From looking at the graph of $Y$ versus $X$ on the given $X$-domain, the open interval $(-1,2)$,

you can see that $Y\in(-3,1]$ (note that the interval is open at $-3$ but closed at $Y=1$ where $X=0$). The CDF of $Y$ can then be calculated from the CDF of $X$, after calculating that from the integral, as follows: \eqalign{ F_X(x) &=P(X\le x)= \int_{-1}^{x}\tfrac19(1+t)^2\,dt =\tfrac1{27}\left[(1+t)^3\right]_{-1}^{x} =\tfrac1{27}(1+x)^3 \\\\ F_Y(y) &= P(Y\le y)=P(1-X^2\le y)=P(X^2\ge1-y)=P(|X|\ge\sqrt{1-y}) \\\\ &=\left\{\array{ 0&y\le-3\\ P\left(X\ge\sqrt{1-y}\right)\qquad&-3\lt y\le0\\ 1-P\left(|X|\le\sqrt{1-y}\right)\qquad&0\lt y\le1 \\1&y\ge1 }\right. \\\\ &= \left\{\array{ 0&y\le-3\\ 1-F_X\left(\sqrt{1-y}\right)\qquad&y\in(-3,0]\\ 1-F_X\left(\sqrt{1-y}\right)+F_X\left(-\sqrt{1-y}\right)\qquad&y\in(0,1] \\1&y\ge1 }\right. \\\\ &= \left\{\array{ 0&y\le-3\\ 1-\tfrac1{27}\left(1+\sqrt{1-y}\right)^3\qquad&y\in(-3,0]\\ 1-\tfrac1{27}\left[ \left(1+\sqrt{1-y}\right)^3- \left(1-\sqrt{1-y}\right)^3 \right]\qquad&y\in(0,1] \\1&y\ge1 }\right. } which for $y\in(0,1]$ can also be simplified a bit further using $(1\pm r)^3=1\pm3r+3r^2\pm r^3$ thus: $$(1+r)^3-(1-r)^3=2\,(3r+r^3)=2r\,(3+r^2)\qquad\implies$$ $$F_Y(y)=1-\tfrac1{27}2\sqrt{1-y}~(3~+~1-y)=1-\frac{2\sqrt{1-y}\,(4-y)}{27} \quad\text{for}\quad y\in(0,1]$$ or differentiated to get the PDF: \eqalign{ f_Y(y) &=\left\{\array{ 0 & \qquad y\le-3\quad\text{or}\quad y\gt1\\\\ \frac19+\frac{2-y}{18\sqrt{1-y}} & \qquad y\in(-3,0]\\\\ \frac{2-y}{9\sqrt{1-y}} & \qquad y\in(0,1] }\right. } Here is the PDF $f_X(x)$, in red, and CDF $F_X(x)$, in blue, of $X$:

and likewise for $Y$ (the PDF $f_Y(y)$ has a vertical asymptote at $1$):

Note that both CDFs are in fact (not only right- but also left-) continuous, so that it doesn't matter to which case we assign the transition points $-3$, $0$ and $1$; as @Dilip has pointed out, it could be considered better pedagogy to use left-closed, right-open intervals to emphasize that (CDF) distributions must be right-continuous.

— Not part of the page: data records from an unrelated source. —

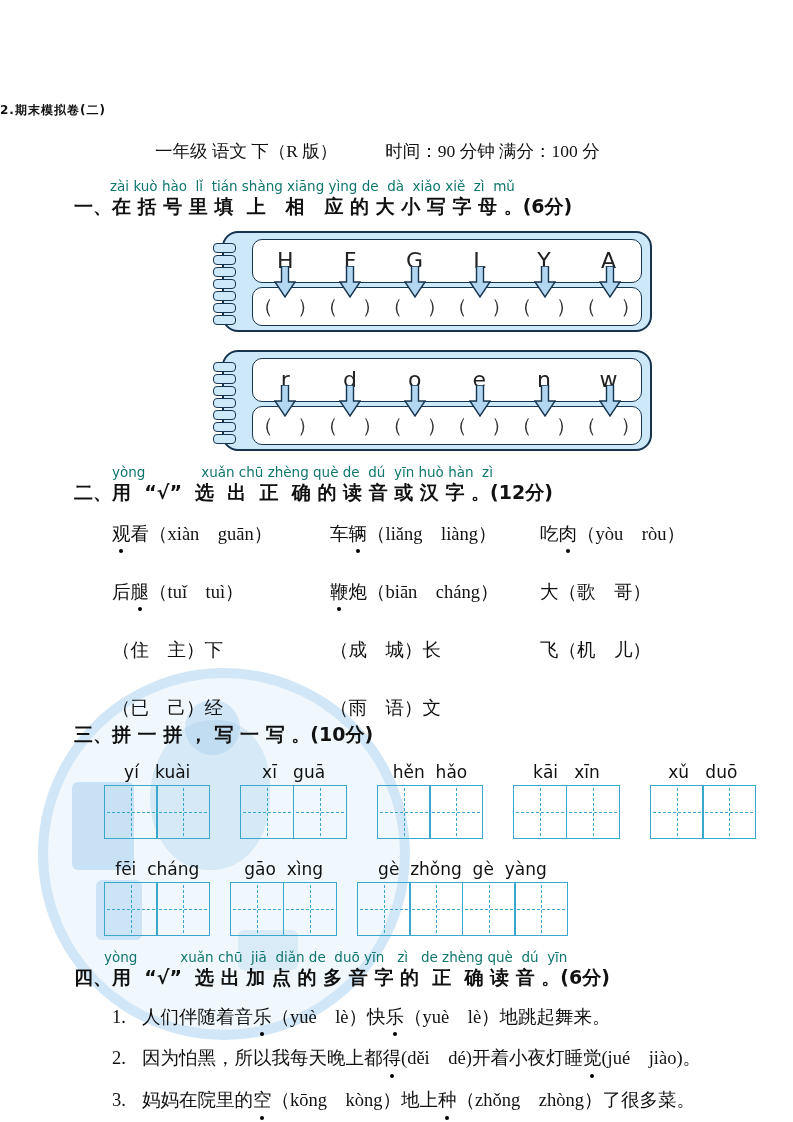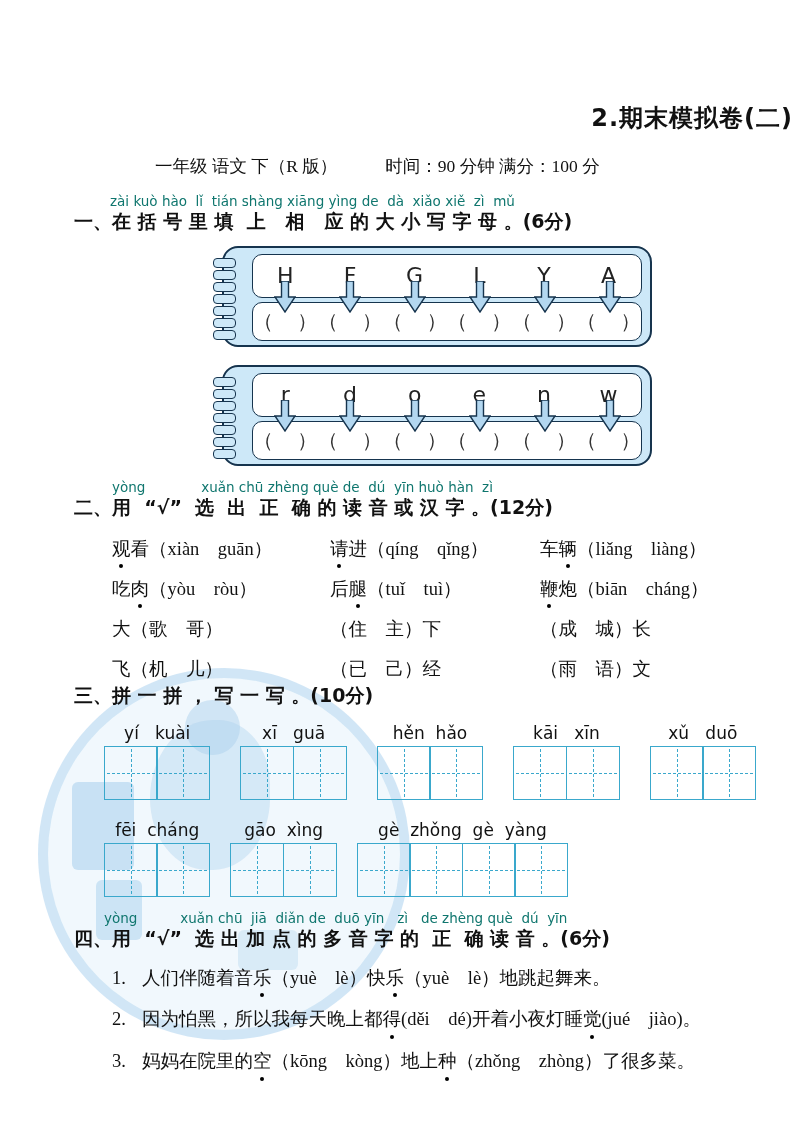"2.期末模拟卷(二)" .title { font-size: 24px -> 12px; text-align: right -> left }
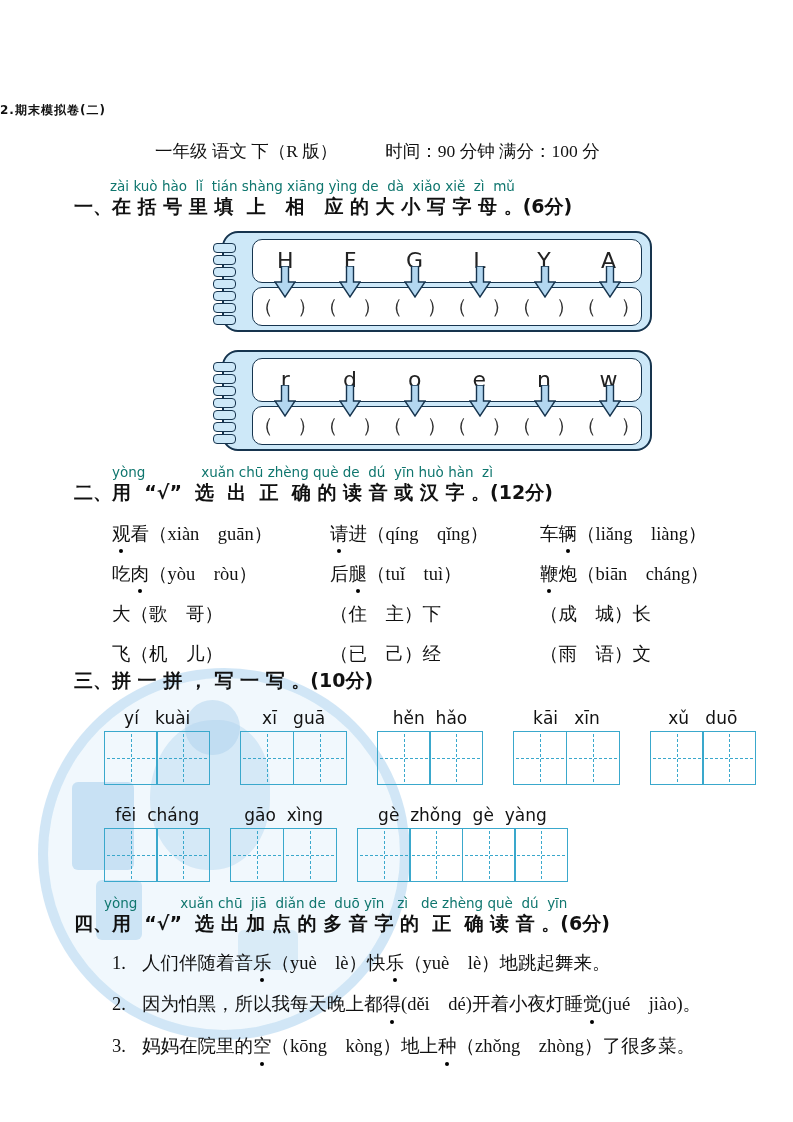"观看（xiàn guān）" .s2grid { row-gap: 15px -> 33px }
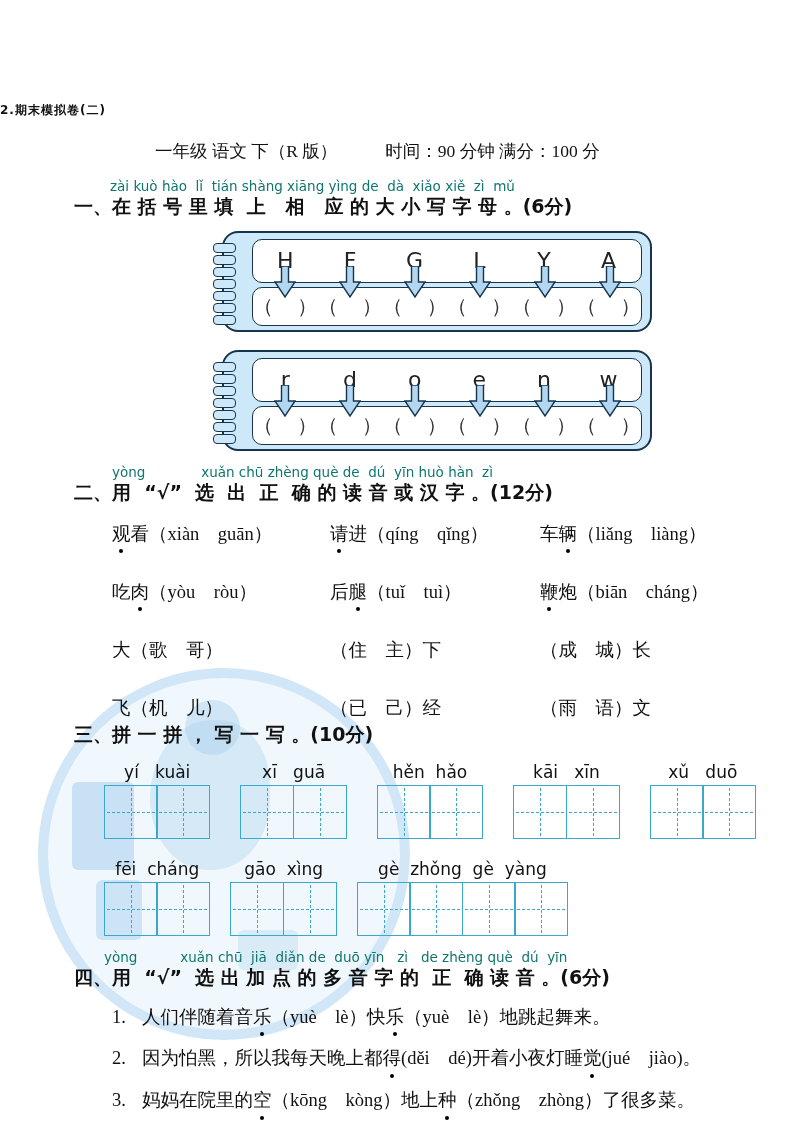"请进（qíng qǐng）" div.s2item { html: <div><span>请</span><span>进（qíng qǐng）</span></div> -> none }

The key step in my method is being able to replace the probabilities with differences of the (cumulative) distribution function for $X$ in the middle bracketed RHS above during the derivation of $F_Y$. This technique is known as the distribution function method or method of distribution functions. Alternate methods exist, for example integrating the product of $f_X$ with the derivative of the transformation function (or for multivariate transformations, the Jacobian). There is also a method using moment generating functions.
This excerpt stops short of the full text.